→ **What you should do**
In the copy you make of the entries, no picture should appear, and every word must match.
─── The data ───
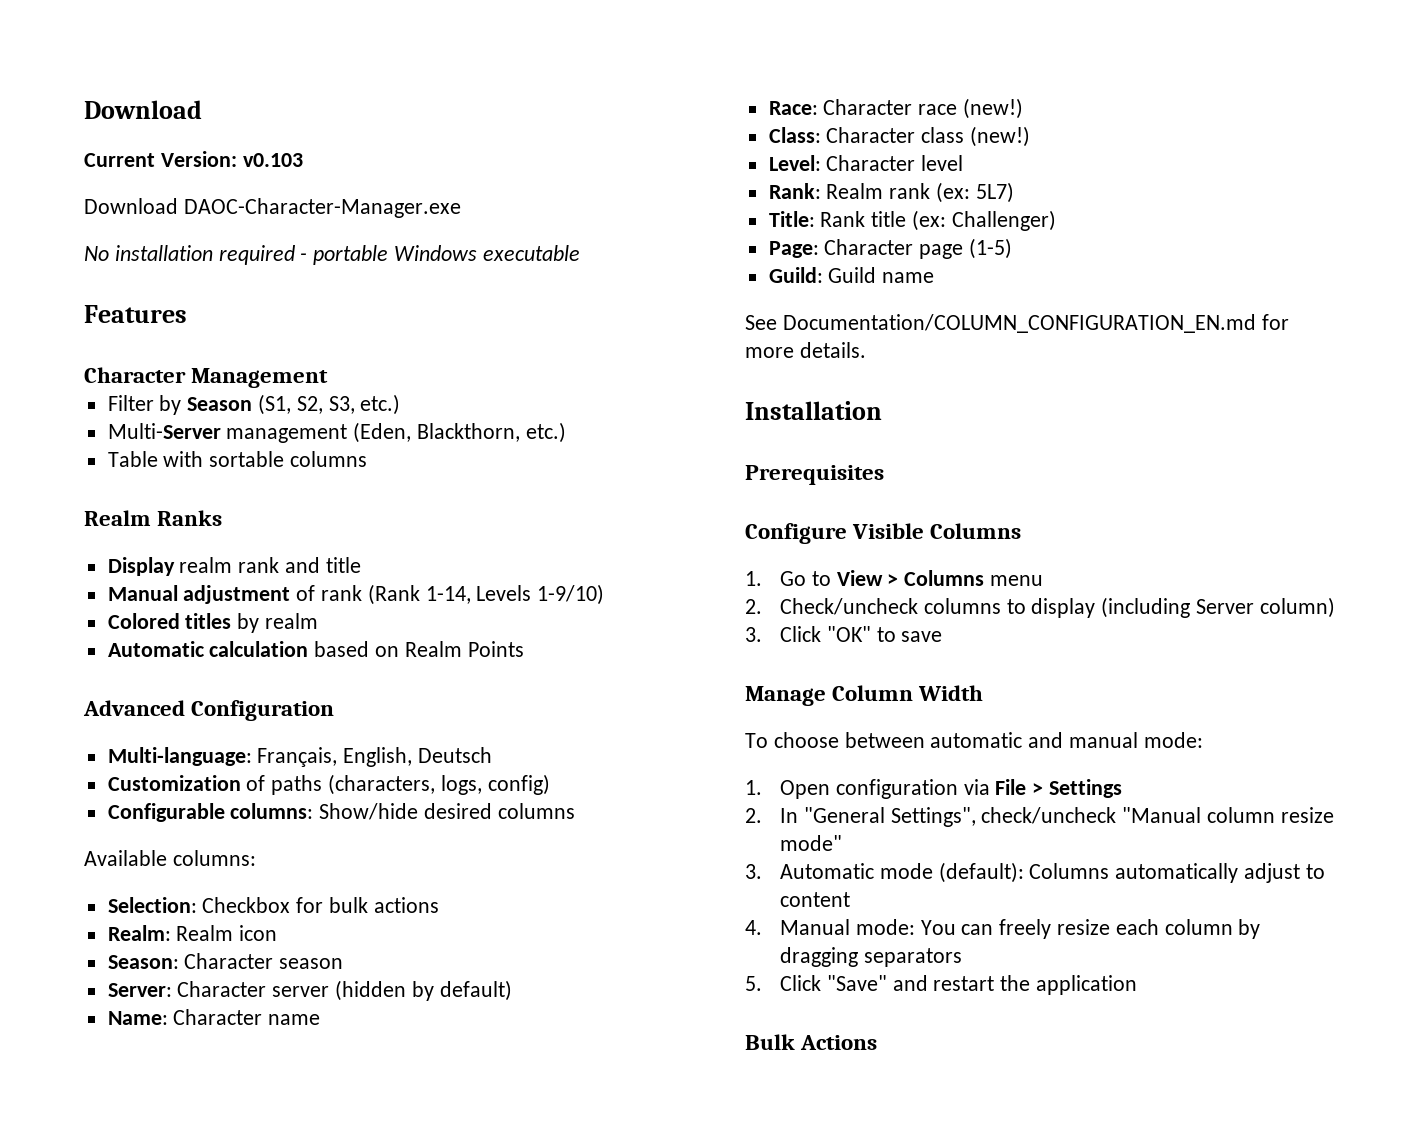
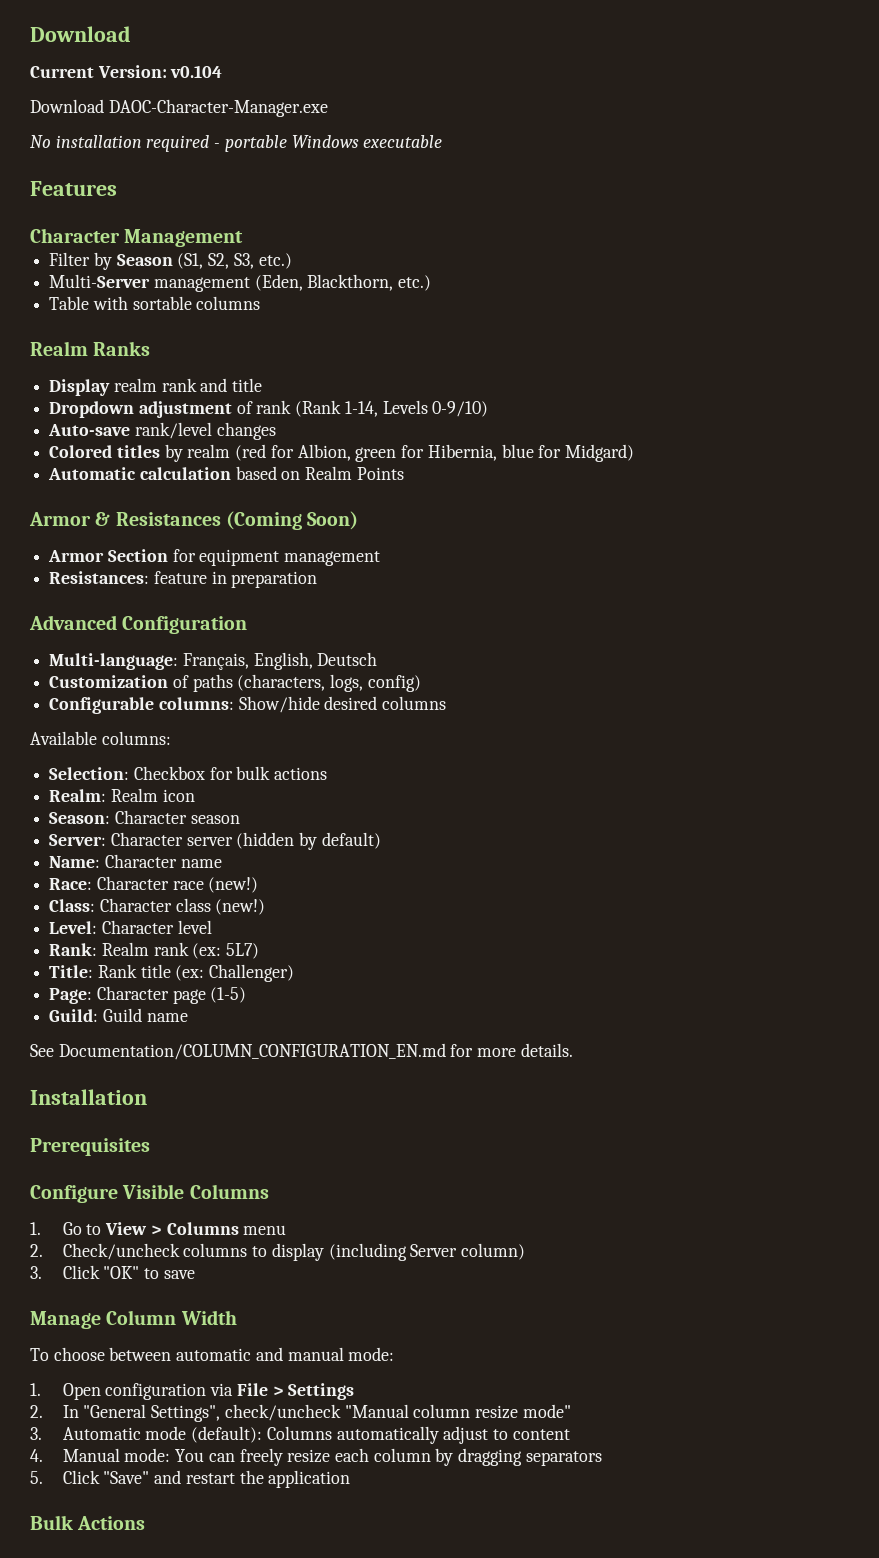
- Current Version: v0.103
+ Current Version: v0.104
- Manual adjustment of rank (Rank 1-14, Levels 1-9/10)
+ Dropdown adjustment of rank (Rank 1-14, Levels 0-9/10)
+ Auto-save rank/level changes
- Colored titles by realm
+ Colored titles by realm (red for Albion, green for Hibernia, blue for Midgard)
+ Armor & Resistances (Coming Soon)
+ Armor Section for equipment management
+ Resistances: feature in preparation

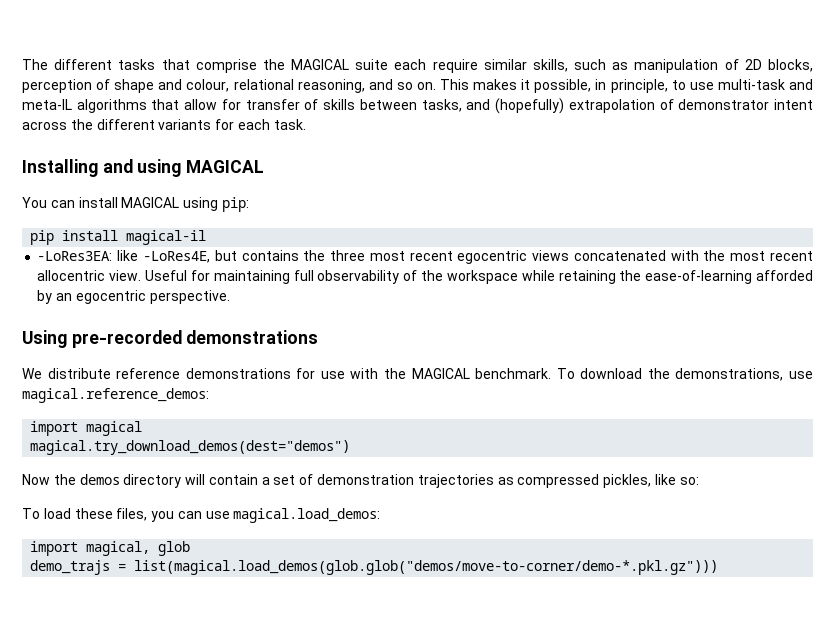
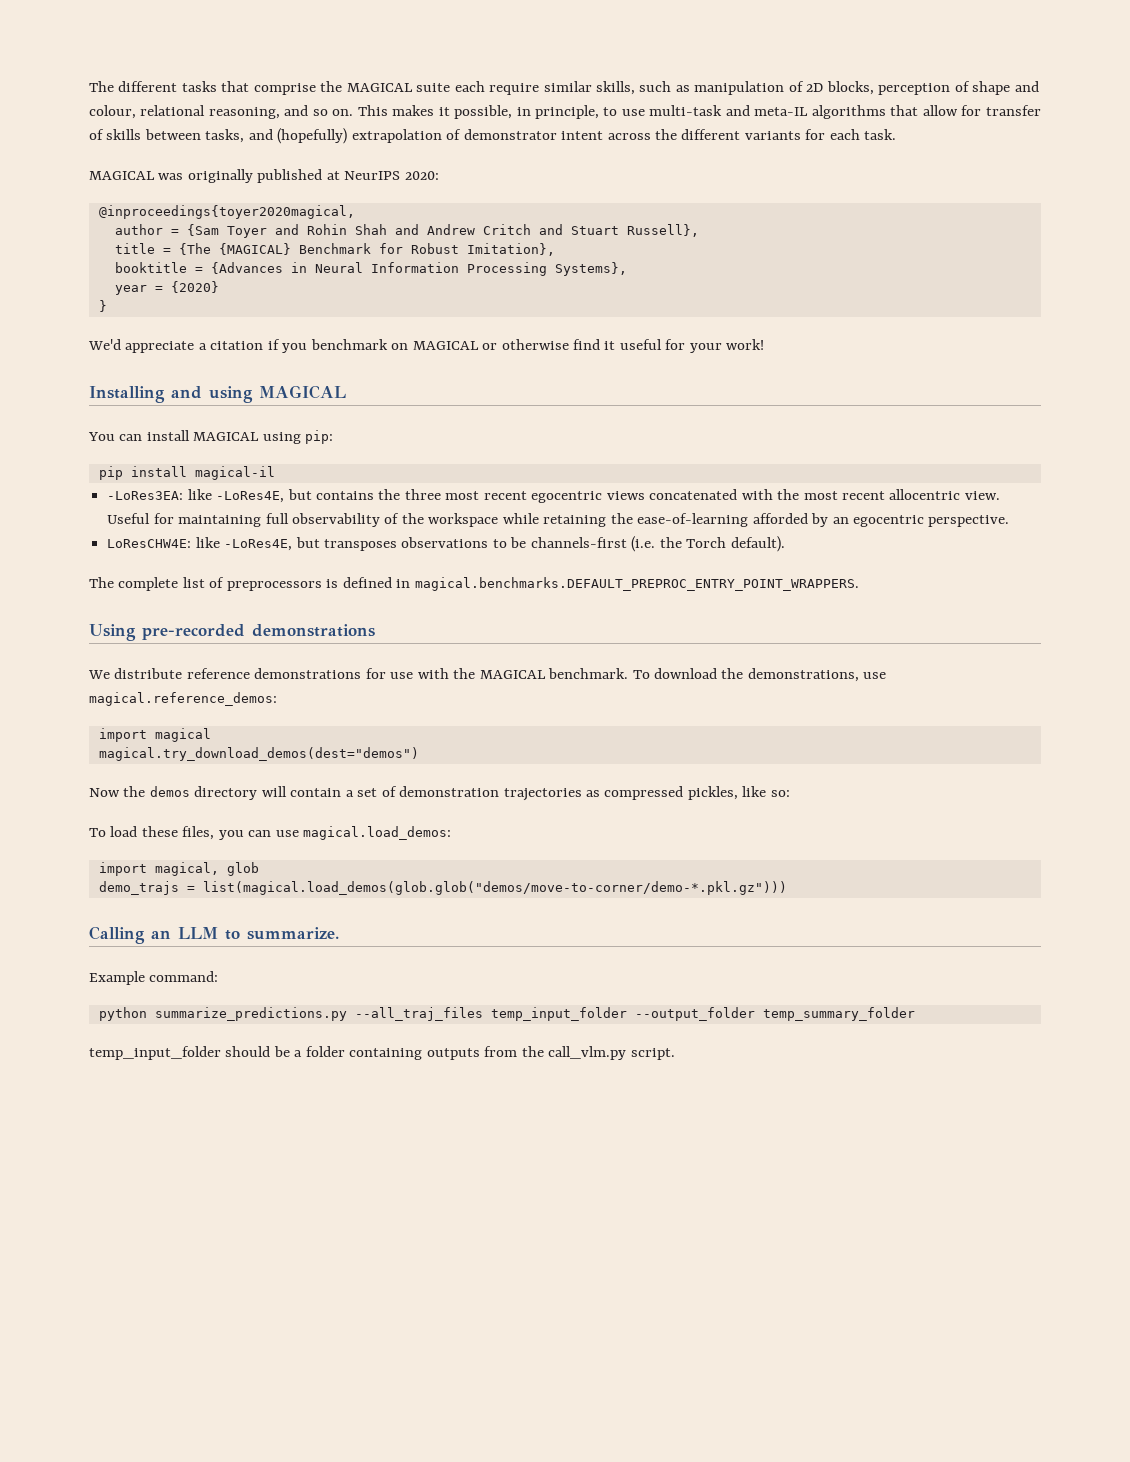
+ MAGICAL was originally published at NeurIPS 2020:
+ @inproceedings{toyer2020magical,
+ author = {Sam Toyer and Rohin Shah and Andrew Critch and Stuart Russell},
+ title = {The {MAGICAL} Benchmark for Robust Imitation},
+ booktitle = {Advances in Neural Information Processing Systems},
+ year = {2020}
+ }
+ We'd appreciate a citation if you benchmark on MAGICAL or otherwise find it useful for your work!
+ LoResCHW4E: like -LoRes4E, but transposes observations to be channels-first (i.e. the Torch default).
+ The complete list of preprocessors is defined in magical.benchmarks.DEFAULT_PREPROC_ENTRY_POINT_WRAPPERS.
+ Calling an LLM to summarize.
+ Example command:
+ python summarize_predictions.py --all_traj_files temp_input_folder --output_folder temp_summary_folder
+ temp_input_folder should be a folder containing outputs from the call_vlm.py script.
───
→ **Solution to this problem**
- Current Version: v0.103
+ Current Version: v0.104
- Manual adjustment of rank (Rank 1-14, Levels 1-9/10)
+ Dropdown adjustment of rank (Rank 1-14, Levels 0-9/10)
+ Auto-save rank/level changes
- Colored titles by realm
+ Colored titles by realm (red for Albion, green for Hibernia, blue for Midgard)
+ Armor & Resistances (Coming Soon)
+ Armor Section for equipment management
+ Resistances: feature in preparation

+ MAGICAL was originally published at NeurIPS 2020:
+ @inproceedings{toyer2020magical,
+ author = {Sam Toyer and Rohin Shah and Andrew Critch and Stuart Russell},
+ title = {The {MAGICAL} Benchmark for Robust Imitation},
+ booktitle = {Advances in Neural Information Processing Systems},
+ year = {2020}
+ }
+ We'd appreciate a citation if you benchmark on MAGICAL or otherwise find it useful for your work!
+ LoResCHW4E: like -LoRes4E, but transposes observations to be channels-first (i.e. the Torch default).
+ The complete list of preprocessors is defined in magical.benchmarks.DEFAULT_PREPROC_ENTRY_POINT_WRAPPERS.
+ Calling an LLM to summarize.
+ Example command:
+ python summarize_predictions.py --all_traj_files temp_input_folder --output_folder temp_summary_folder
+ temp_input_folder should be a folder containing outputs from the call_vlm.py script.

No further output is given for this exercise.